Dans l’immense salon de l’Elysée, vide, Le Président, placé sur un plateau de télévision blanc, incongru sur les moquettes rouge et or et sous les lustres déserts, a parlé aux « gens ».

Les invités-spectateurs, présents et absents, que la caméra ignorait, ressentaient-ils comme moi le côté décalé et glaçant de cette mise en scène ? Je laisse à de plus savants en sémiologie le soin de la décrypter. Pour ma part, j’en retiens les discordances. Discordance entre la volonté d’apparaître en majesté tout en se mettant au niveau des « gens » par l’emploi du mobilier télévisuel familier. Discordance entre l’éloquence bonimenteuse et les nobles élans rhétoriques ou compatissants sur les malheurs des « gens » (le « peuple » constitué de « citoyens » a disparu du vocabulaire de cette République).  Discordance enfin entre la parole et le geste. Au timide : « …un plafonnement des dividendes ?… » de Pujadas, qui répond aux envolées anticapitalistes présidentielles, succède un silence interloqué et une main levée, paume dressée face à la naïveté du journaliste qui prend le discours pour une promesse d’action.

Nicolas Sarkozy veut se montrer pragmatique. Il a entendu la colère populaire qui s’est exprimée avec force le 29 janvier et il répond aux critiques de la gauche en cherchant à rassembler les partenaires sociaux. Face aux difficultés des Français, toute décision est, démocratie sociale oblige,  renvoyée à la discussion entre partenaires sociaux, le 18 février. Le Président a recyclé les mesures déjà annoncées (projets d’investissement, convention UNEDIC…). Concernant l’indemnisation du chômage, aucun chiffrage n’a été évoqué ; pour les salariés payés au SMIC, aucune mesure claire. Aucune nouvelle mesure n’a été annoncée, si ce n’est la suppression de la taxe professionnelle en 2010, sans compensation sérieusement définie… une « taxe carbone » lancée au vent… virtuelle. Or, cela constitue une promesse bien réelle d’asphyxie financière pour les villes et les collectivités locales auxquelles tant de charges ont été transférées ces dernières années.

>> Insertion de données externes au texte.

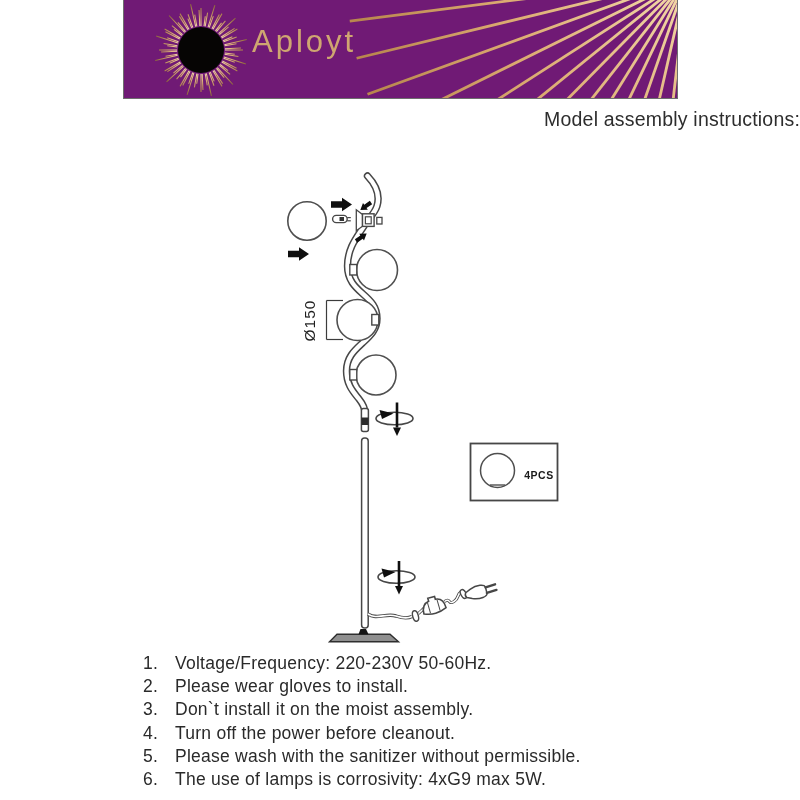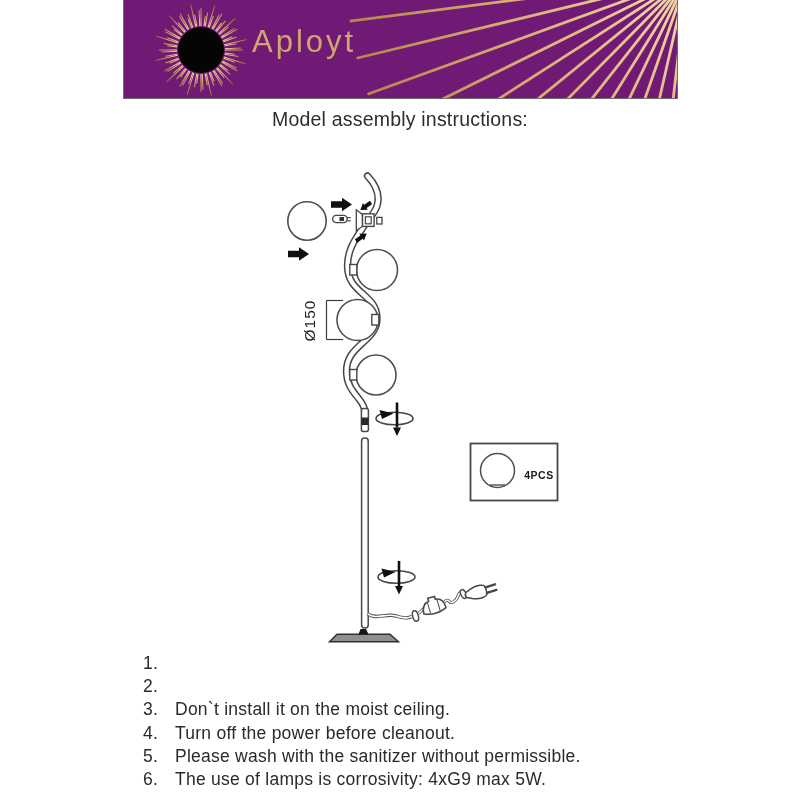--- a/index.html
+++ b/index.html
@@ -19,7 +19,7 @@
   }
   
   .title-block{
-    position:absolute;top:109px;left:0;width:800px;text-align:center;
+    position:absolute;top:109px;left:0;width:800px;text-align:right;
     color:#2d2d2d;font-size:19.5px;line-height:21.5px;letter-spacing:.2px;
   }
   

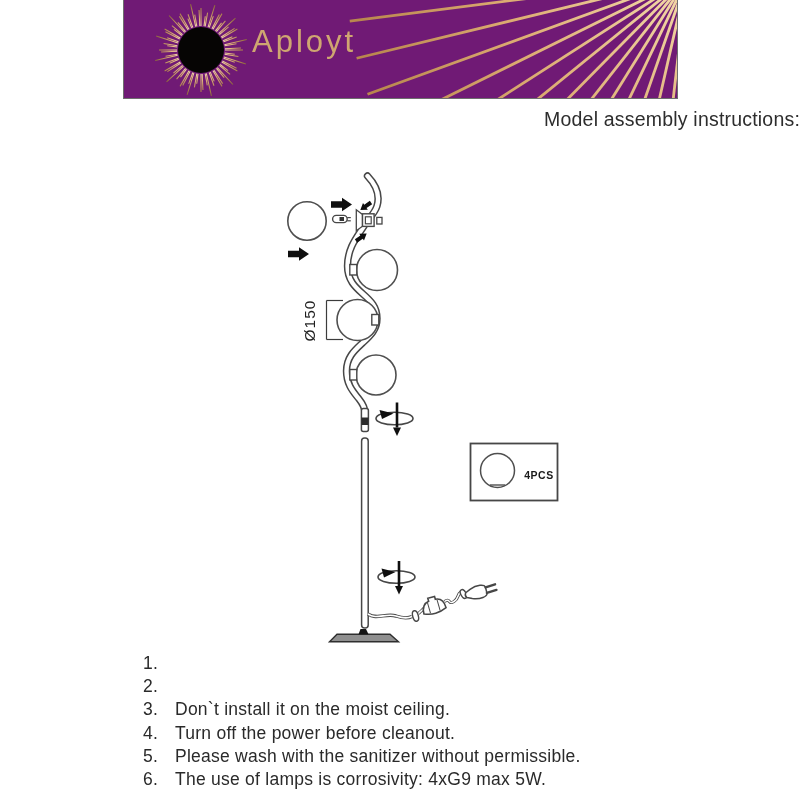--- a/index.html
+++ b/index.html
@@ -255,6 +255,7 @@
 <div class="instructions">
   <div class="item">
     <span class="num">1.</span>
+    <span>Voltage/Frequency: 220-230V 50-60Hz.</span>
   </div>
   <div class="item">
     <span class="num">2.</span>

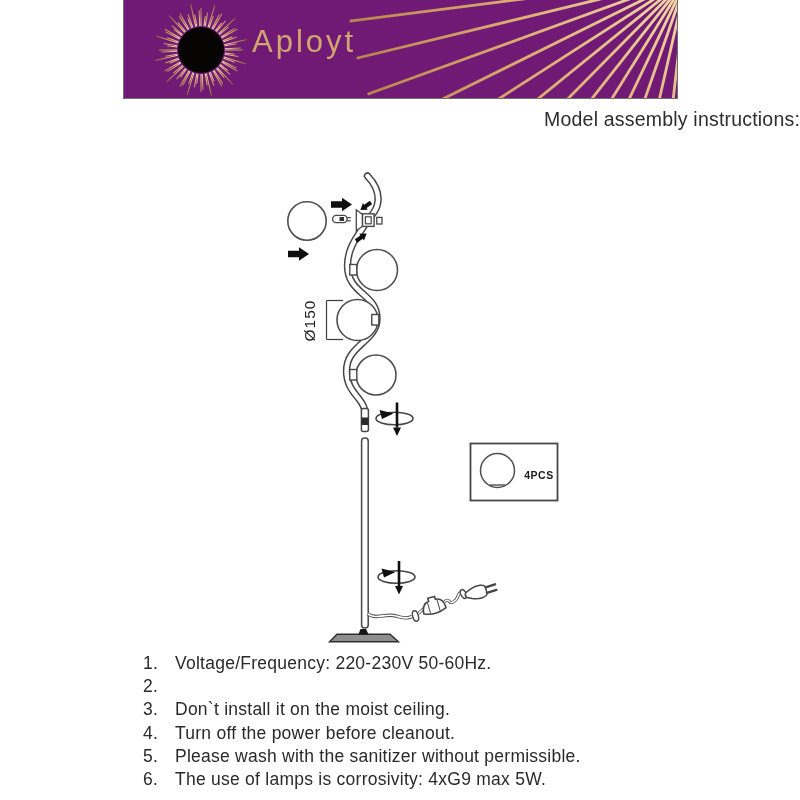--- a/index.html
+++ b/index.html
@@ -259,6 +259,7 @@
   </div>
   <div class="item">
     <span class="num">2.</span>
+    <span>Please wear gloves to install.</span>
   </div>
   <div class="item">
     <span class="num">3.</span>

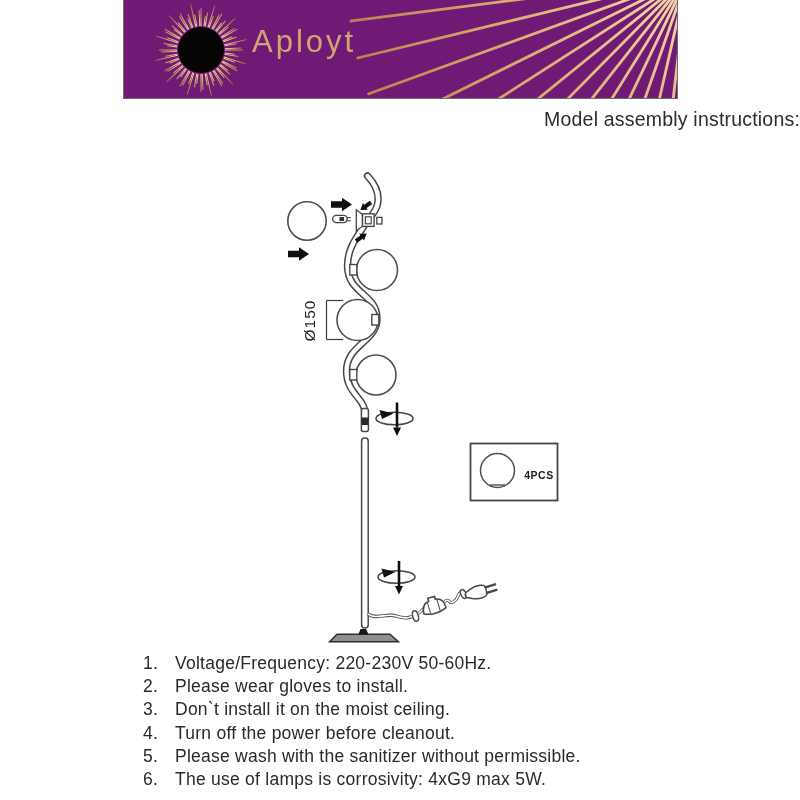--- a/index.html
+++ b/index.html
@@ -263,7 +263,7 @@
   </div>
   <div class="item">
     <span class="num">3.</span>
-    <span>Don`t install it on the moist ceiling.</span>
+    <span>Don`t install it on the moist assembly.</span>
   </div>
   <div class="item">
     <span class="num">4.</span>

En réalité, rien dans la politique du Président ne changera. Le pragmatisme affiché masque un entêtement dont les Français de l’étranger commencent à mesurer les effets sur les écoles de leurs enfants. Le Président de la République, sans surprise, a annoncé qu’il poursuivrait sur la même voie. Ainsi, le monde change sous nos yeux, il l’a lui-même reconnu. Toutefois, rien ne saurait le faire dévier de sa politique dont les effets seront immédiatement sensibles pour les géants du BTP, envers lesquels il a une reconnaissance éternelle. Pour le simple citoyen, rien de concret en revanche, le pain quotidien des pauvres et de ceux qu’il place abusivement dans la classe moyenne dès qu’ils gagnent plus que le SMIC n’est pas prioritaire.

Le décalage entre sa vision de la France et les attentes des Français s’élargit. Pendant ce temps là, la crise s’accentue et la France perd du temps.